Sudan’s foreign minister said the country’s oil-producing south “overwhelmingly” wanted to declare independence in a looming referendum.
Deng Alor, a southerner, also accused the north of fighting a proxy war and destroying hopes of a unified state.
The comments were made at a highly-charged symposium on Sudan’s future that analysts said lifted the lid on a growing political rift in Africa’s largest state. His statements were dismissed by a leading northerner.
Sudan’s mostly Muslim north fought a two-decade civil war with southerners, who largely follow Christianity and traditional beliefs.
A 2005 peace deal created a north/south coalition government and promised the south a vote in 2011 on whether to secede.
Alor told the UN-sponsored conference that north Sudan’s dominant National Congress Party (NCP) continued to oppress southerners and was arming southern militias behind a recent wave of tribal violence.

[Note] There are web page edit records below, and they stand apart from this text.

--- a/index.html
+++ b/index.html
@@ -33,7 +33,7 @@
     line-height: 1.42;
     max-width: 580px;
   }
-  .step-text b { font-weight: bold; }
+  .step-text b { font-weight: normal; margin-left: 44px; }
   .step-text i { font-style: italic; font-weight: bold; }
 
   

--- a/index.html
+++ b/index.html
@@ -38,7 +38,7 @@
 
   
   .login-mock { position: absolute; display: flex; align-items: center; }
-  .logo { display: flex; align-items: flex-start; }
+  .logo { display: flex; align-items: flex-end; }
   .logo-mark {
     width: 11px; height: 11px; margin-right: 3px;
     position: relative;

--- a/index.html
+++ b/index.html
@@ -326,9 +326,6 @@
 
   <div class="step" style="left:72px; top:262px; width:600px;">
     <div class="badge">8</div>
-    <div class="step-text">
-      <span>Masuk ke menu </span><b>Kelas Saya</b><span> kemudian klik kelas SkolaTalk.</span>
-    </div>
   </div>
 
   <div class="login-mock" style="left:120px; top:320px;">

NCP presidential advisor Ghazi Salaheddin responded by accusing Alor of paranoia, saying the south had also failed to hold up its part of the 2005 Comprehensive Peace Agreement.
Analysts at the conference said the statements underlined the political distance between the NCP and Alor’s former rebel Sudan People’s Liberation Movement (SPLM) just 14 months ahead of the referendum, saying hopes for a southern vote to stay in Sudan were now as good as dead.

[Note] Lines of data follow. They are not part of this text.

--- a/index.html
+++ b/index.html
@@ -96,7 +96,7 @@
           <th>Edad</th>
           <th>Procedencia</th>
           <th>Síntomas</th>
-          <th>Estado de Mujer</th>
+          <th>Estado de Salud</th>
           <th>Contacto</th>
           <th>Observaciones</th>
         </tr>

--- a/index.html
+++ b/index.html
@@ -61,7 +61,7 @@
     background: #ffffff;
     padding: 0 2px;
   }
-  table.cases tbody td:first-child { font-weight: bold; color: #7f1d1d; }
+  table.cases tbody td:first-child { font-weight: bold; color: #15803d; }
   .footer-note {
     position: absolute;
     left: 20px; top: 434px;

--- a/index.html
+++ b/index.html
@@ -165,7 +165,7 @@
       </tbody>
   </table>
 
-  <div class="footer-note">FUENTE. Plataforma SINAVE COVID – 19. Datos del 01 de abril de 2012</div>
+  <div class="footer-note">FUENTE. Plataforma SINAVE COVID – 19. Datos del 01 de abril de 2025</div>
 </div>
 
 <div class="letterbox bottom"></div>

“I don’t think their positions can be reconciled,” said Sudan expert Alex de Waal.
“Southerners if asked now they will overwhelmingly vote for separation,” Alor told reporters after the symposium.
He said there was still a remote chance of a unity vote if Khartoum changed its approach and treated the south as an equal.
“You don’t give them services and you fight them by proxy. How can these people vote for unity?” Alor asked the Khartoum audience. “It is sad for many of us to see our country disintegrate before our eyes.”
The north denies arming tribes.
Alor called for a “peaceful divorce” if the south split.
Salaheddin said both sides should honour the promise made in the peace deal to campaign for unity.
“It is not in the interest of our people whether in northern Sudan or southern Sudan to be paranoid, to be under the spell of illusions of persecution, to be despondent to the extent of going for secession,” he said.